**Directions for this task:** As the answer, give a copy of each line below that includes the word "width".

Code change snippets
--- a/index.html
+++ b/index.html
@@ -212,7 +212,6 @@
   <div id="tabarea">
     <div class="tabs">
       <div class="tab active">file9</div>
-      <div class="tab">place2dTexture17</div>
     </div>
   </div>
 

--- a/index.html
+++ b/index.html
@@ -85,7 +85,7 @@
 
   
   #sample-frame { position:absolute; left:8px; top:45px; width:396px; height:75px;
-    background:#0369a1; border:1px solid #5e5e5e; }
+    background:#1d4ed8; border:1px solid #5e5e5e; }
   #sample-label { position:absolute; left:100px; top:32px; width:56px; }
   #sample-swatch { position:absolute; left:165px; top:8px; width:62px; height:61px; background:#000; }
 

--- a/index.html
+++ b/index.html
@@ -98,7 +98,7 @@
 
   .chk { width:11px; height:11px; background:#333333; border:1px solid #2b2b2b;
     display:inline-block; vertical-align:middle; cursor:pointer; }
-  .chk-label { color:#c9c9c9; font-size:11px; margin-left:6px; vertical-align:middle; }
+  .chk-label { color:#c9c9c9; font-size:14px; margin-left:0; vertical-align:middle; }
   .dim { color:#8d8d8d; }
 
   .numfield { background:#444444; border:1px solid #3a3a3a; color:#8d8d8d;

**Exercise answer:**
   #sample-frame { position:absolute; left:8px; top:45px; width:396px; height:75px;
   #sample-label { position:absolute; left:100px; top:32px; width:56px; }
   #sample-swatch { position:absolute; left:165px; top:8px; width:62px; height:61px; background:#000; }
   .chk { width:11px; height:11px; background:#333333; border:1px solid #2b2b2b;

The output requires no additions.